── Entries provided ──

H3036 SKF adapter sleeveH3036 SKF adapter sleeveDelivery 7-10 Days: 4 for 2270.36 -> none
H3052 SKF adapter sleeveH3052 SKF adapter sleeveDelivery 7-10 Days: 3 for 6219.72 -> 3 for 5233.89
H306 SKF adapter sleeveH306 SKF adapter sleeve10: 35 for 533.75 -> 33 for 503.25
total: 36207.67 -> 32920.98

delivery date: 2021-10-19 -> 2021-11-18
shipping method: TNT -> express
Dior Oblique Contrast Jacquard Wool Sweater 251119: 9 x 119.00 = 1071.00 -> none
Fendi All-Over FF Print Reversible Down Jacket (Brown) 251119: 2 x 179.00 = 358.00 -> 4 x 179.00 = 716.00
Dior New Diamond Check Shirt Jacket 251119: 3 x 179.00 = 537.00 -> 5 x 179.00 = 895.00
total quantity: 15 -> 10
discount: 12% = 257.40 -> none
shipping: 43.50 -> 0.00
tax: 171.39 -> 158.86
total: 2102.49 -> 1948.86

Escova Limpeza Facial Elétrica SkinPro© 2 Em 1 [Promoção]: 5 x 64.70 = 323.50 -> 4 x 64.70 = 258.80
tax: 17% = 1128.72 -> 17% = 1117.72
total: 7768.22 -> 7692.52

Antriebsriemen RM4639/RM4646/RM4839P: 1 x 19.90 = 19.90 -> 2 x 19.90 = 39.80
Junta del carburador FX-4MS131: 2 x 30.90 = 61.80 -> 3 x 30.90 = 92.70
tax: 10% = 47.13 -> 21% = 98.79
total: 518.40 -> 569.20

───

*The task*: Copy out each line of the entries above that holds "Days".

*Result*:
H3036 SKF adapter sleeveH3036 SKF adapter sleeveDelivery 7-10 Days: 4 for 2270.36 -> none
H3052 SKF adapter sleeveH3052 SKF adapter sleeveDelivery 7-10 Days: 3 for 6219.72 -> 3 for 5233.89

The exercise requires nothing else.